Once the line containing "margin-top: 12px ->" is found in the records below, return it and each following line exactly, up to and including the line containing "bottom: 16px ->", and nothing else.

-- Records supplied follows --

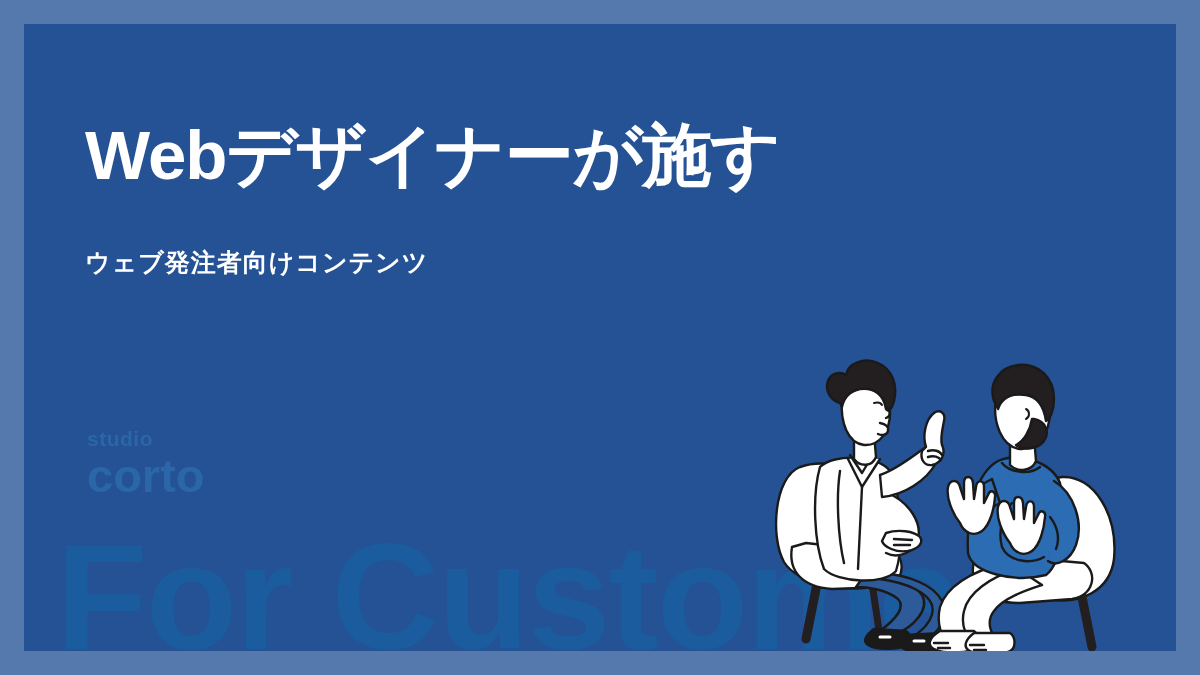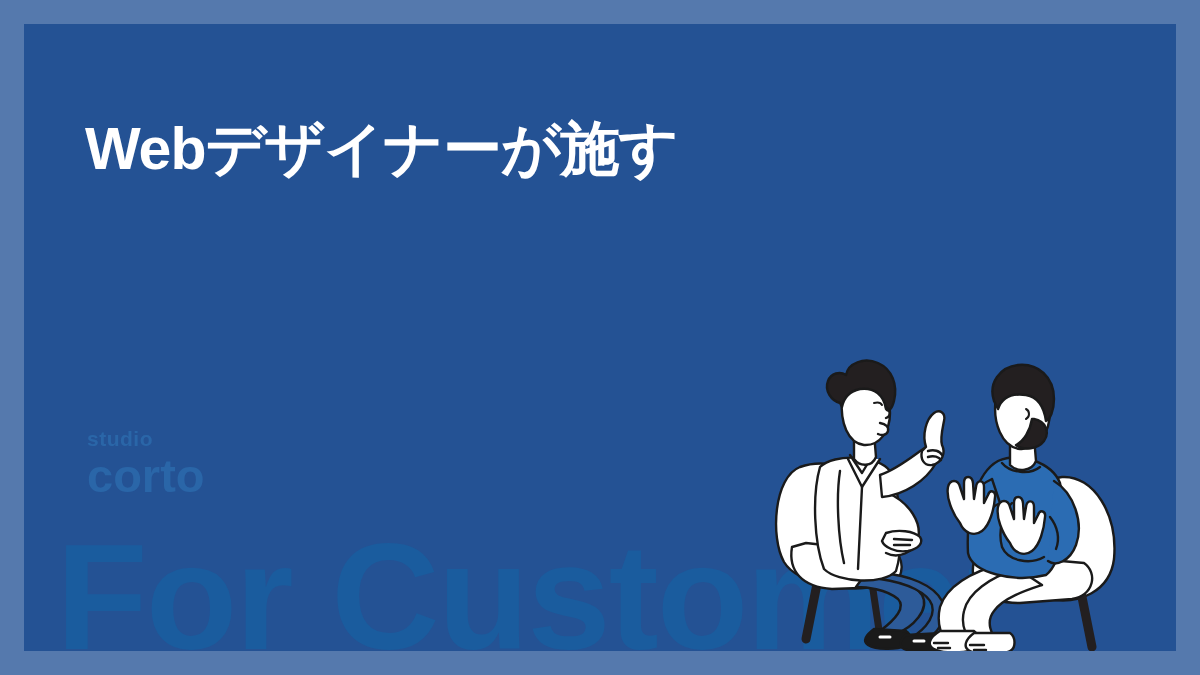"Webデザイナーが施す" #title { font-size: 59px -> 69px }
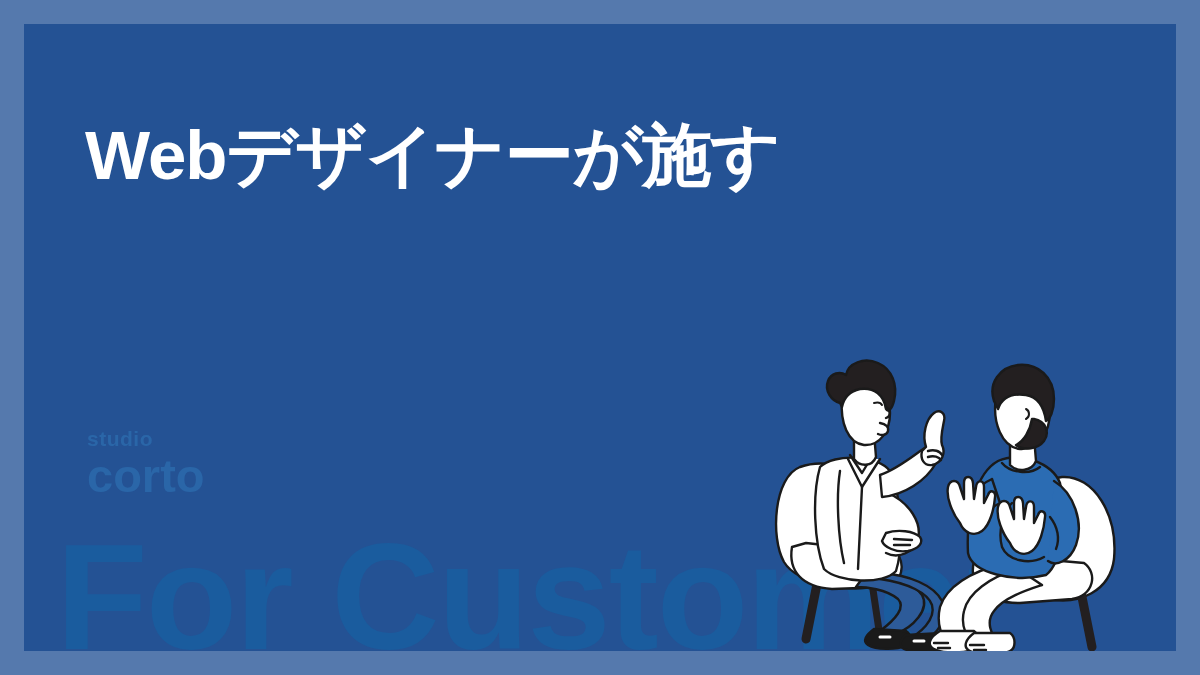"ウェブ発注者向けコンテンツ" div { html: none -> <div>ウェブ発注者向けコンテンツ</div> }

-- Records supplied concluded --
-- Records supplied follows --

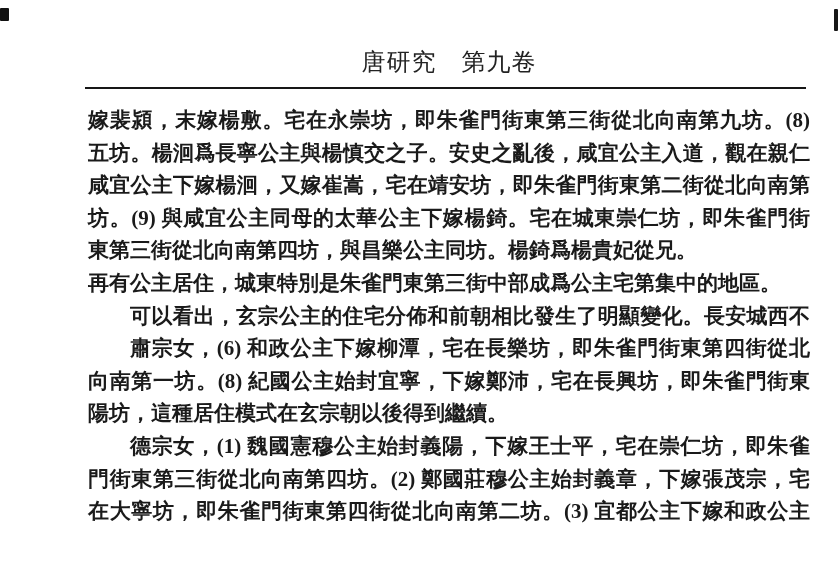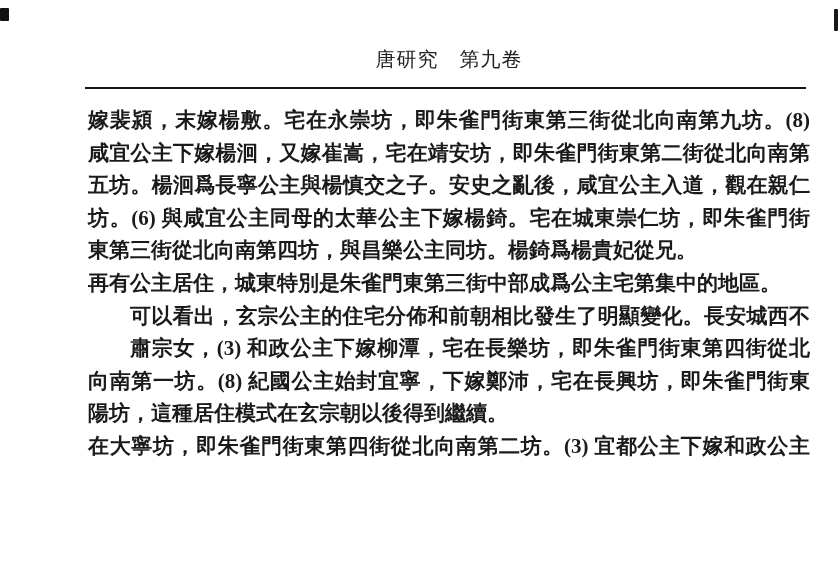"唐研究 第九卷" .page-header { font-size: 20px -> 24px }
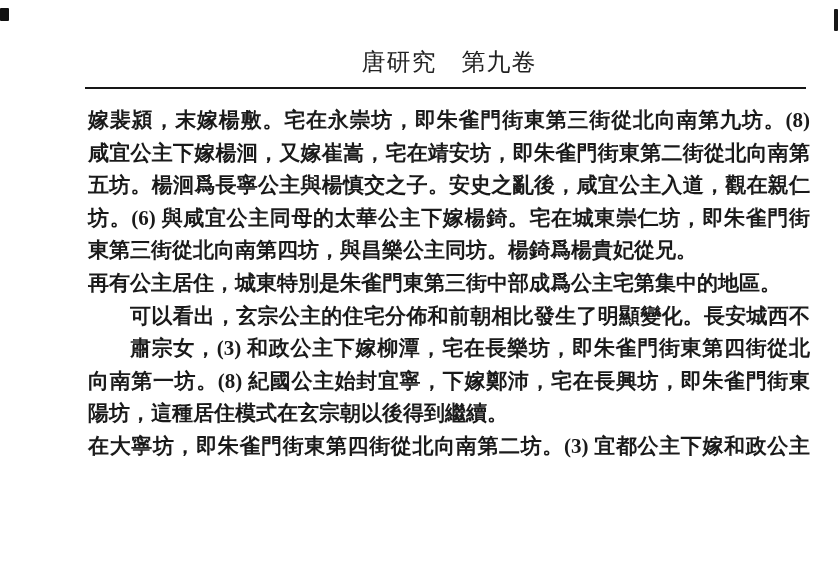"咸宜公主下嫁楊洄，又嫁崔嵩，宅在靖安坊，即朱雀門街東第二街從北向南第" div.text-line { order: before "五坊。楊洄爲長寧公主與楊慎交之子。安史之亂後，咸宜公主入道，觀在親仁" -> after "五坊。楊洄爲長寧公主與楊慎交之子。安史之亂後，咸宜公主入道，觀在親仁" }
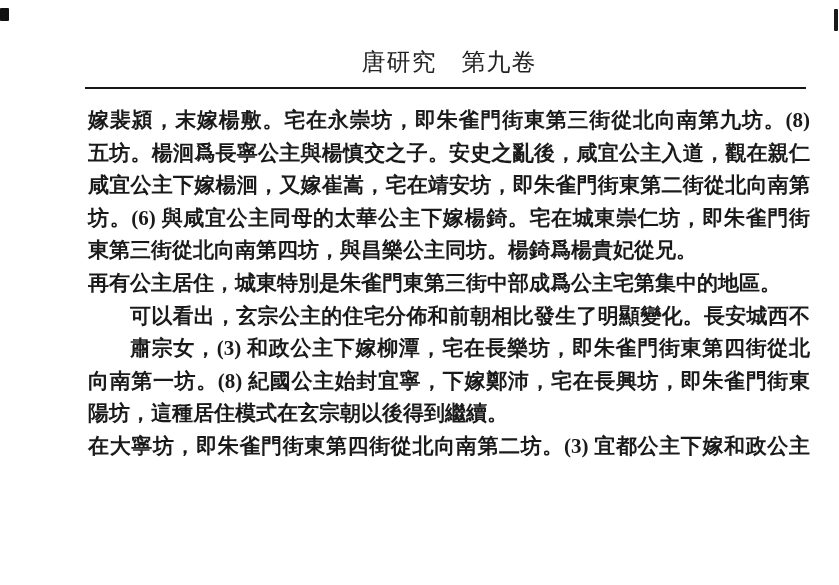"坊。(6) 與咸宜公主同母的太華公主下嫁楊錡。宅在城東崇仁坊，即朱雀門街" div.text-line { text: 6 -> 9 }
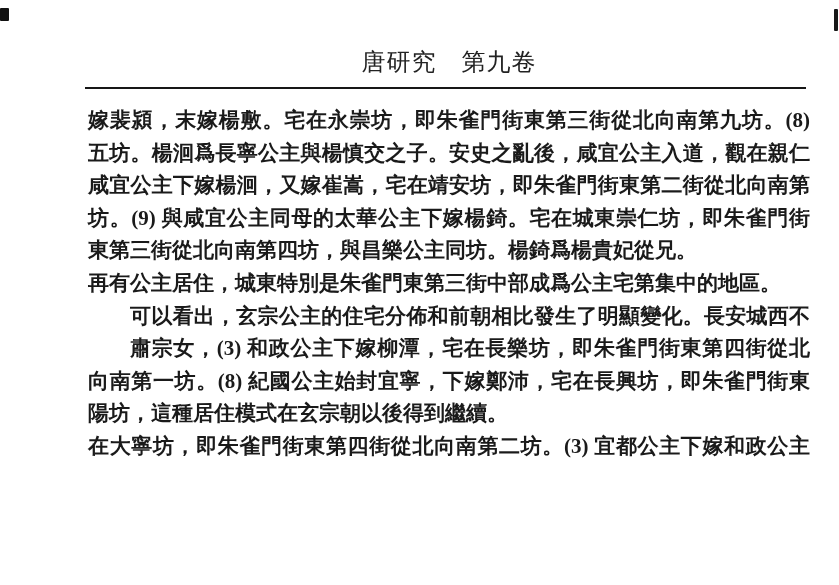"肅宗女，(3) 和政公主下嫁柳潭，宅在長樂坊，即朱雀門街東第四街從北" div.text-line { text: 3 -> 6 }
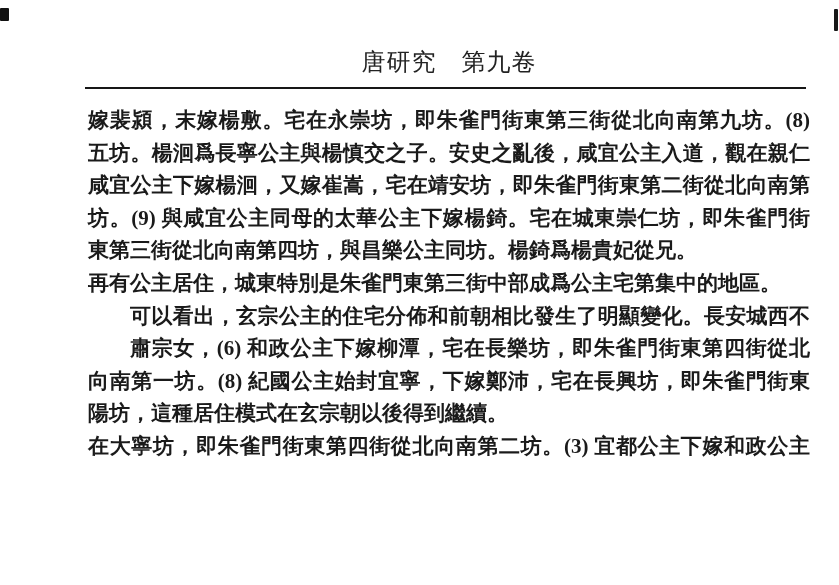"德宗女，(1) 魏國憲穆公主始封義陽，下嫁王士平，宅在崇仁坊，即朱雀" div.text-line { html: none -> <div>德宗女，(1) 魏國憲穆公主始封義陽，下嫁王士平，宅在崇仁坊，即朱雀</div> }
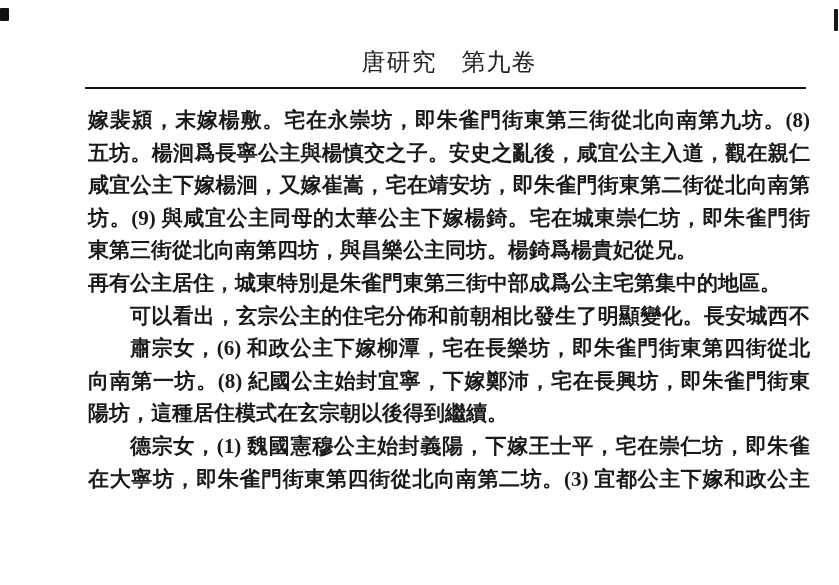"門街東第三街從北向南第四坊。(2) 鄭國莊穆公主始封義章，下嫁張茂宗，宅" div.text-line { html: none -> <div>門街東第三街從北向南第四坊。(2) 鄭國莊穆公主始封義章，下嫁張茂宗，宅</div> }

-- Records supplied concluded --
-- Records supplied follows --

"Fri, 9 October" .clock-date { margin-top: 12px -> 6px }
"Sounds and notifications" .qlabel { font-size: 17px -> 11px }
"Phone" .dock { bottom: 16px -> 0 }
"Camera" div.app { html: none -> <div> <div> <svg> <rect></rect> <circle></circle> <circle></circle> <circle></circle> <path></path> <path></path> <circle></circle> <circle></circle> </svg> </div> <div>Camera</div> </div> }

-- Records supplied concluded --

**Answer for the task**
"Fri, 9 October" .clock-date { margin-top: 12px -> 6px }
"Sounds and notifications" .qlabel { font-size: 17px -> 11px }
"Phone" .dock { bottom: 16px -> 0 }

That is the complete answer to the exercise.